I'll be honest, I got this wrong for years. I was smashing out big training weeks, eating plenty of carbs around rides, but my protein intake was nowhere near where it needed to be. I was probably getting 70 to 80 grams a day when I should have been closer to 130. And I wondered why I kept losing upper body muscle mass every winter despite being in the gym.

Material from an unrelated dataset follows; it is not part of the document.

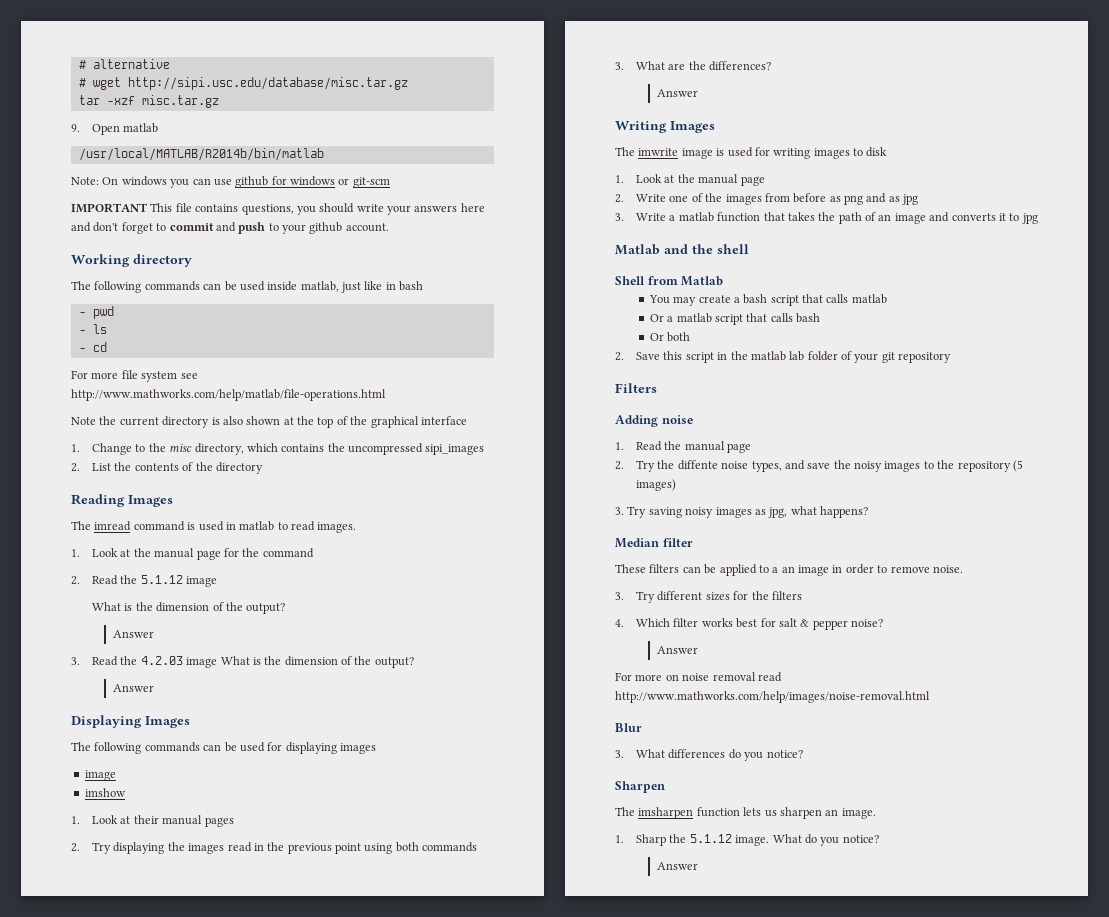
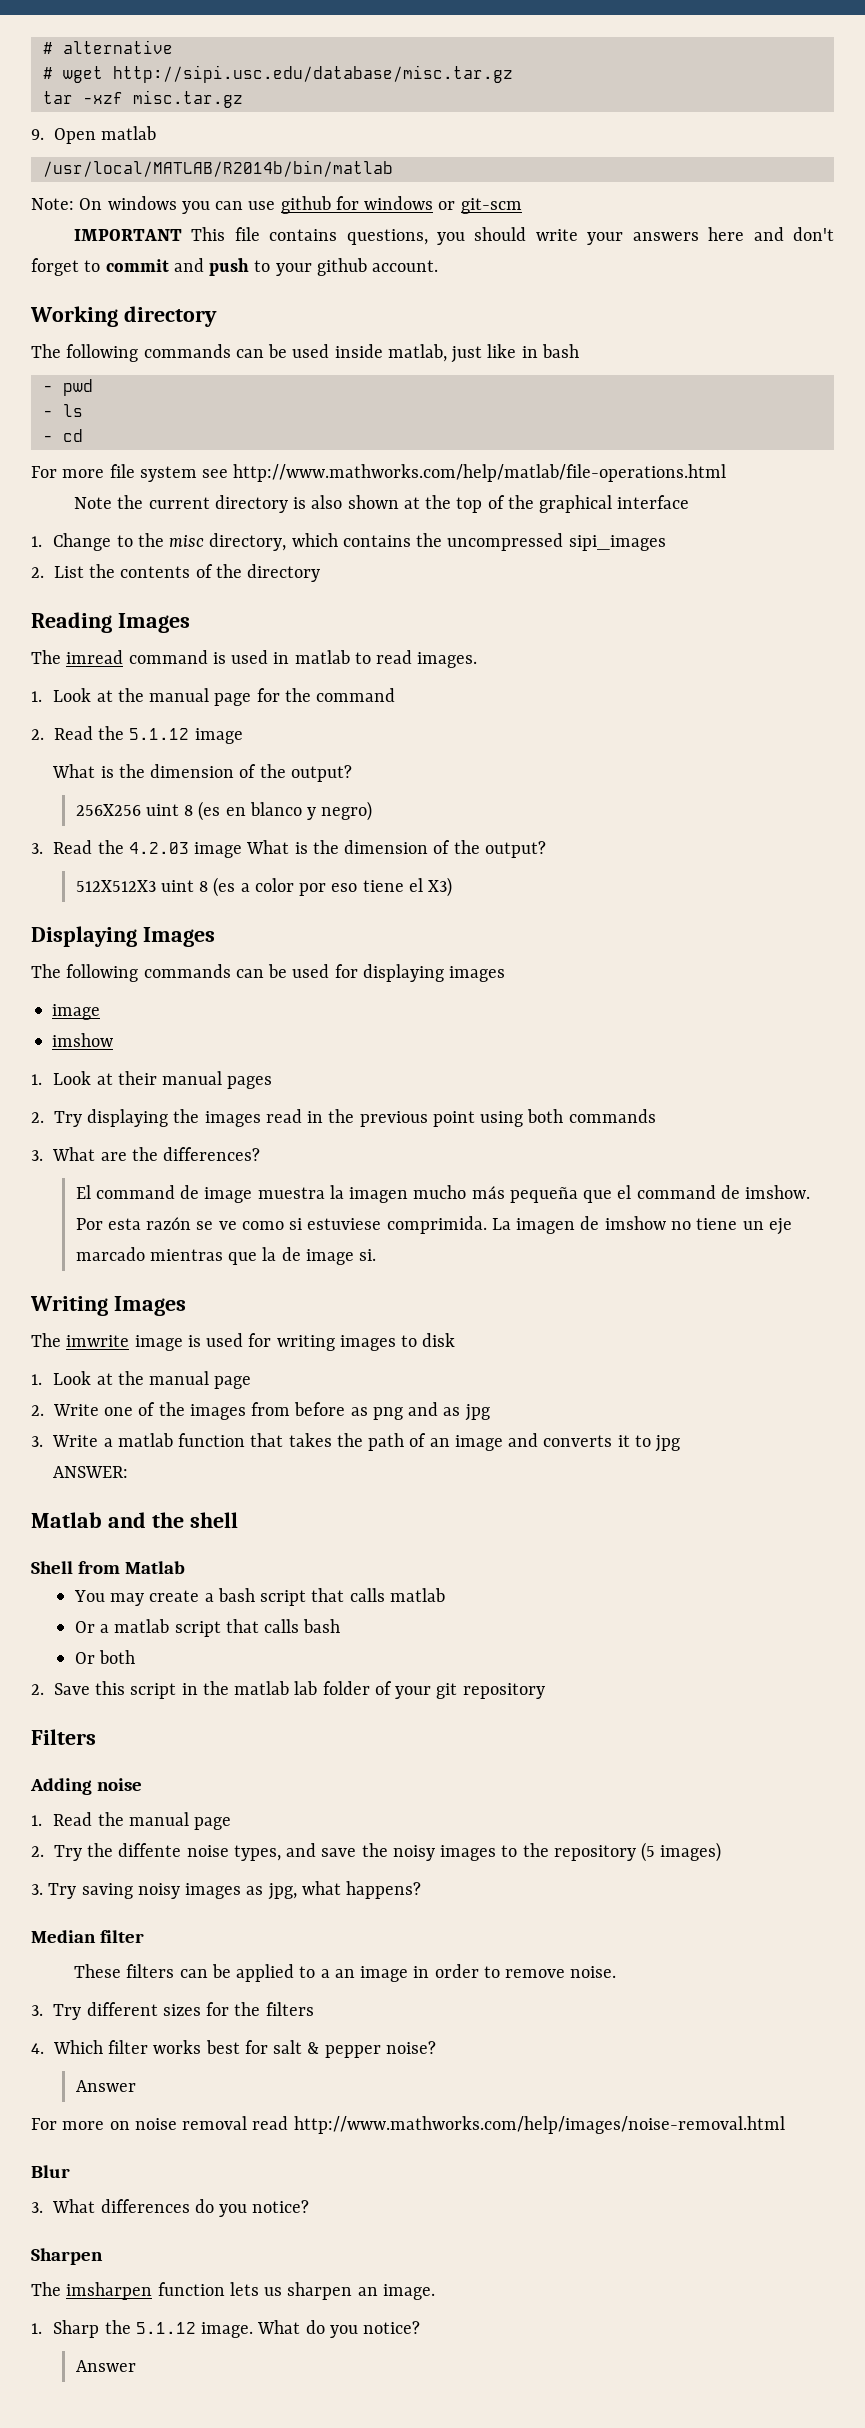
[113,630,155,638] Answer -> [75,801,373,821] 256X256 uint 8 (es en blanco y negro)
[113,684,155,692] Answer -> [75,877,453,897] 512X512X3 uint 8 (es a color por eso tiene el X3)
[657,89,699,97] Answer -> [75,1185,811,1203] [75,1216,792,1235] [75,1247,377,1265] El command de image muestra la imagen mucho más pequeña que el command de imshow. Por esta razón se ve como si estuviese comprimida. La imagen de imshow no tiene un eje marcado mientras que la de image si.
(1038, 218) none -> [53,1466,129,1478] // ANSWER:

Since talking to nutritionists like Alan Murchison and sports dietitians on the podcast, I've completely changed my approach. The research is clear: endurance athletes need significantly more protein than the average person, and if you're over 40, you need even more again because your body becomes less responsive to dietary protein. The target is somewhere between 1.6 and 2.2 grams per kilogram of body weight per day. For a 75kg rider, that's roughly 120 to 165 grams spread across the day.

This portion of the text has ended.